Problem details:
Give the number of lines in the entries that contain "standard". State only the count.

(Entries shown Opens)

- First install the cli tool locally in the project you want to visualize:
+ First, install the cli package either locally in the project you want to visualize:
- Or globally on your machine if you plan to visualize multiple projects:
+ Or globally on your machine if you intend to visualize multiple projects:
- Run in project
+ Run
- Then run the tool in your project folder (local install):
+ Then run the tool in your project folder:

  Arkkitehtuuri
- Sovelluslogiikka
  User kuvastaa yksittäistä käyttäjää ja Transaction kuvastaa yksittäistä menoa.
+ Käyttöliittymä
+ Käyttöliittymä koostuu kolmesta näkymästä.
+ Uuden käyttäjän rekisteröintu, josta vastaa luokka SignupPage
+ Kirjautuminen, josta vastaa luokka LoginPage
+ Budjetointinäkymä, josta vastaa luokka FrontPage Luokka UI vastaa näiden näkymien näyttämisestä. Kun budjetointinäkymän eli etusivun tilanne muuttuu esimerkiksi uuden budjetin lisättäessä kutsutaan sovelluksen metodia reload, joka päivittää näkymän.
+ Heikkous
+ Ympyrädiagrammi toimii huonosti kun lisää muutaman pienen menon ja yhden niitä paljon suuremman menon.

(Entries shown Closes)
(Entries shown Opens)

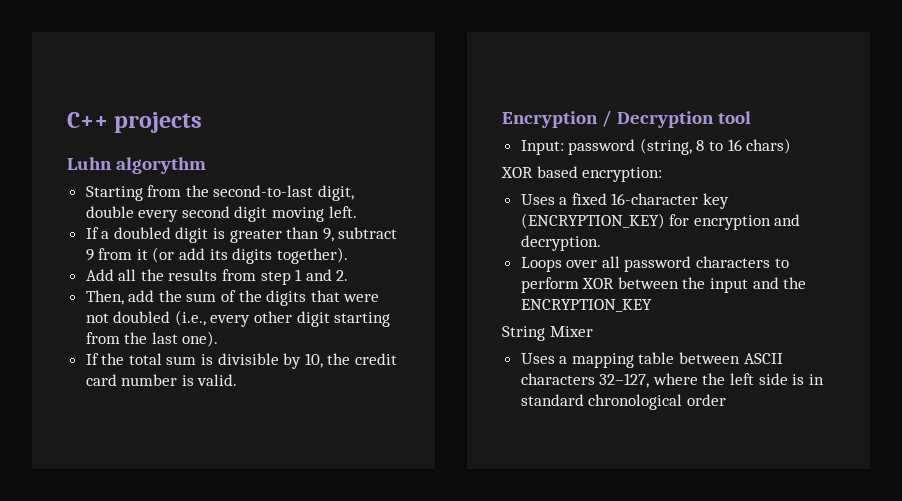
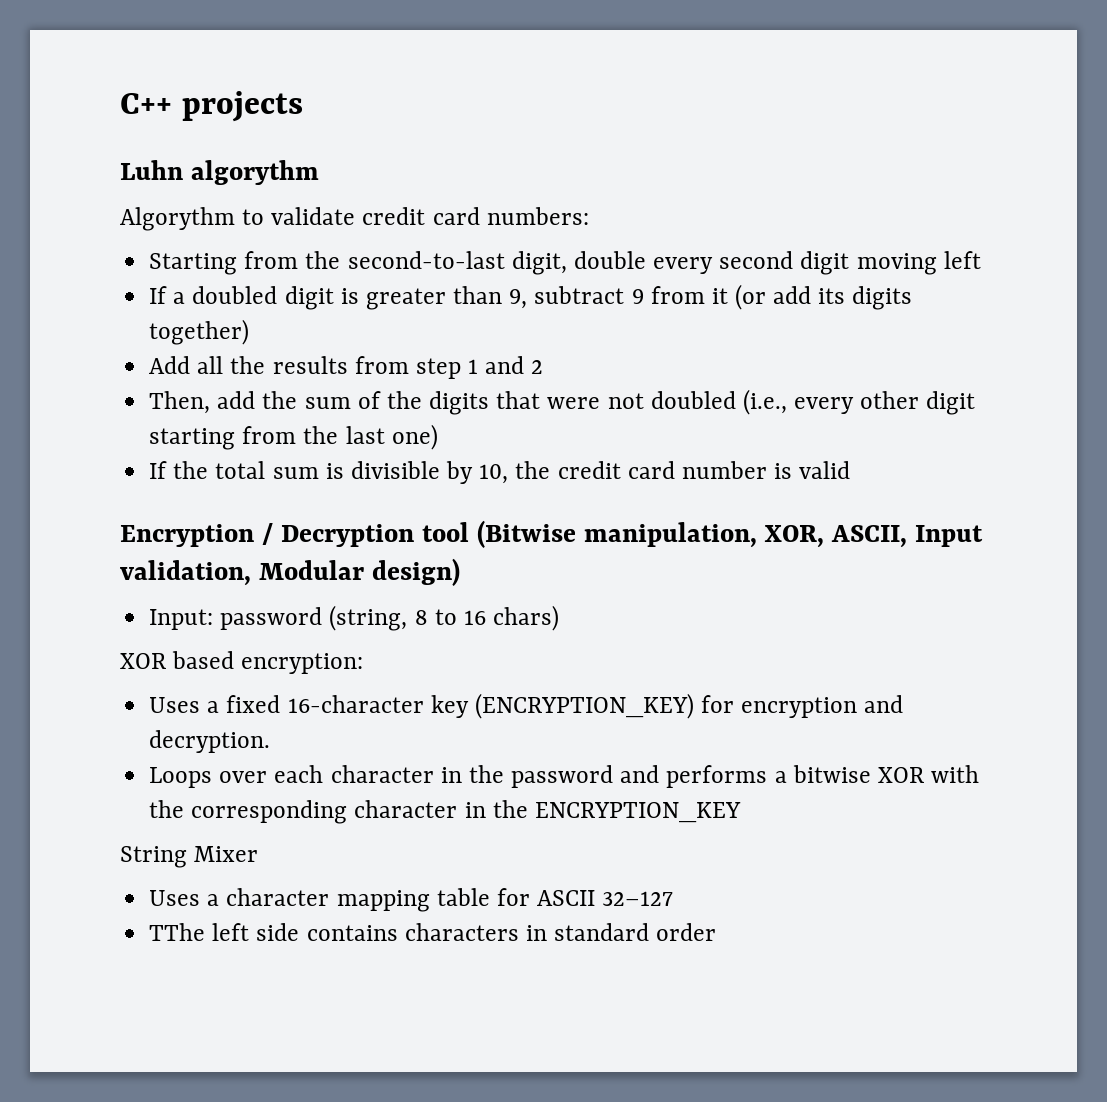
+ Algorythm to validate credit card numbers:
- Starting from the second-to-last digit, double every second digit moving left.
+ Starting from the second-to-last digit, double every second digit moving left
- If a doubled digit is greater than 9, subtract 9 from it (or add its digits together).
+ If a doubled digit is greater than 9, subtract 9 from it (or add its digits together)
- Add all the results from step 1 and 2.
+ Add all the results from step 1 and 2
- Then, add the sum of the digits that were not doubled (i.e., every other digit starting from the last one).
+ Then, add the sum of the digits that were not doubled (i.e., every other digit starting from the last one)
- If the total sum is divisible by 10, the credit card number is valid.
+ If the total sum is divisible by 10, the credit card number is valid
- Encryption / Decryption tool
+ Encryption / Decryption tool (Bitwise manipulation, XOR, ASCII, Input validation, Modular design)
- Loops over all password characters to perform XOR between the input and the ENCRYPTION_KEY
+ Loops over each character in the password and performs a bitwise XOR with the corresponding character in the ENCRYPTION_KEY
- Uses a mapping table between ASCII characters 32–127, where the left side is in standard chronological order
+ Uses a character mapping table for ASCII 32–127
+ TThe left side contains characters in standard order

(Entries shown Closes)

Solution to the exercise:
2